Oficer dyżurny Państwowej Straży Pożarnej w Gdańsku poinformował, że w spalonym wraku samolotu znaleziono szczątki trzech osób. Kondolencje rodzinom ofiar złożyli prezydent Lech Kaczyński, premier Donald Tusk oraz szef MON Bogdan Klich.
Do wypadku doszło ok. godziny 17. Maszyna podchodziła do lądowania na lotnisku Babie Doły. Według Klicha samolot ćwiczył manewr lądowania na jednym silniku i wówczas doszło do katastrofy. Akcja ratunkowa prowadzona była przez 7 zastępów straży pożarnej.
- To był typowy lot szkoleniowy, brały w nim udział cztery osoby - mówił Bartosz Zajda z Marynarki Wojennej w Gdyni.
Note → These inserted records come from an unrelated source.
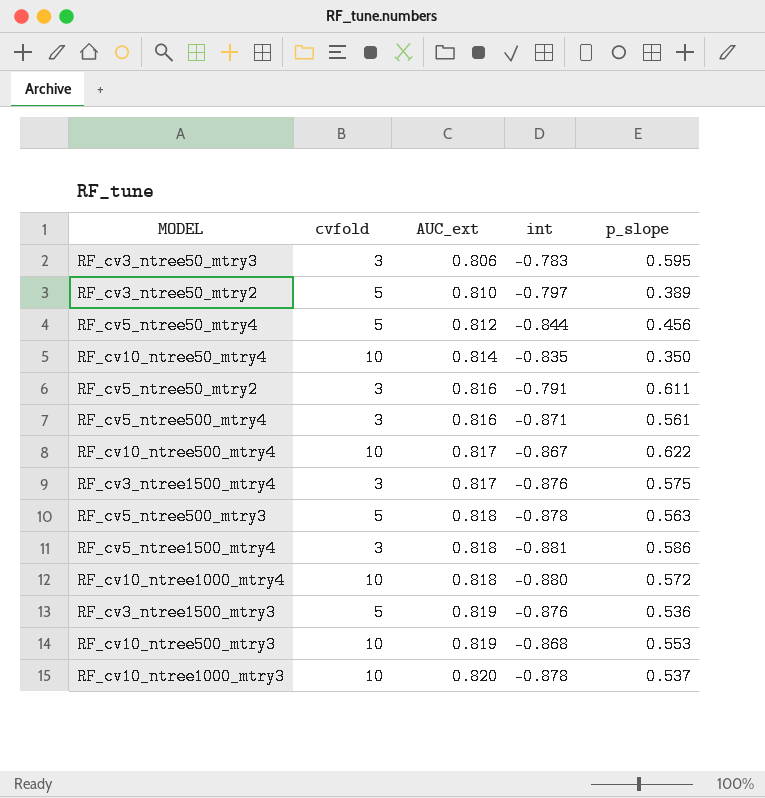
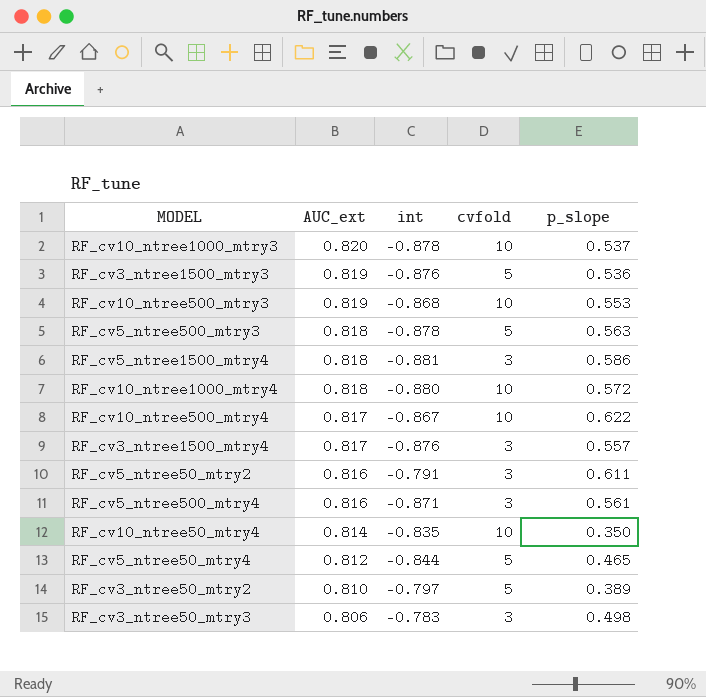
row order: AUC_ext ascending -> AUC_ext descending
column cvfold | position: 2 -> 4
RF_cv3_ntree1500_mtry4 | p_slope: 0.575 -> 0.557
RF_cv5_ntree50_mtry4 | p_slope: 0.456 -> 0.465
RF_cv3_ntree50_mtry3 | p_slope: 0.595 -> 0.498

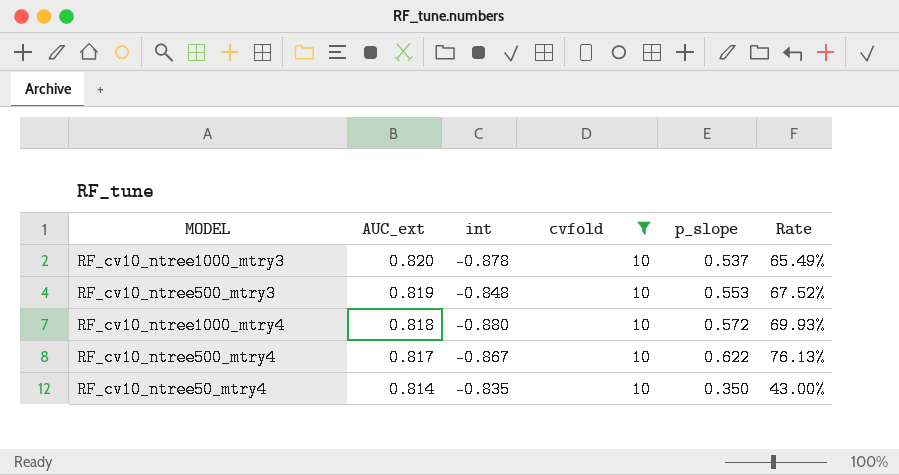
filter: none -> cvfold = 10
column Rate | formula: none -> [p_slope] / [AUC_ext]
RF_cv10_ntree500_mtry3 | int: -0.868 -> -0.848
Maszyna, która uległa katastrofie na lotnisku w Gdyni-Babich Dołach, miała wylatanych do tej pory 1500 godzin. "Można powiedzieć, że to prawie świeża maszyna" - dodał Zajda.
- Obserwowałem lądowanie samolotu, wyglądało normalnie, w pewnym momencie pojawił się dym - relacjonował na antenie TVN 24 świadek katastrofy. Inni świadkowie mówili jednak, że samolot był nad pasem startowym przechylony na jedną stronę.
W związku z katastrofą na polecenie ministra obrony Bogdana Klicha zostały wstrzymane loty wszystkich maszyn typu Bryza w Siłach Zbrojnych - poinformował w komunikacie rzecznik MON Robert Rochowicz.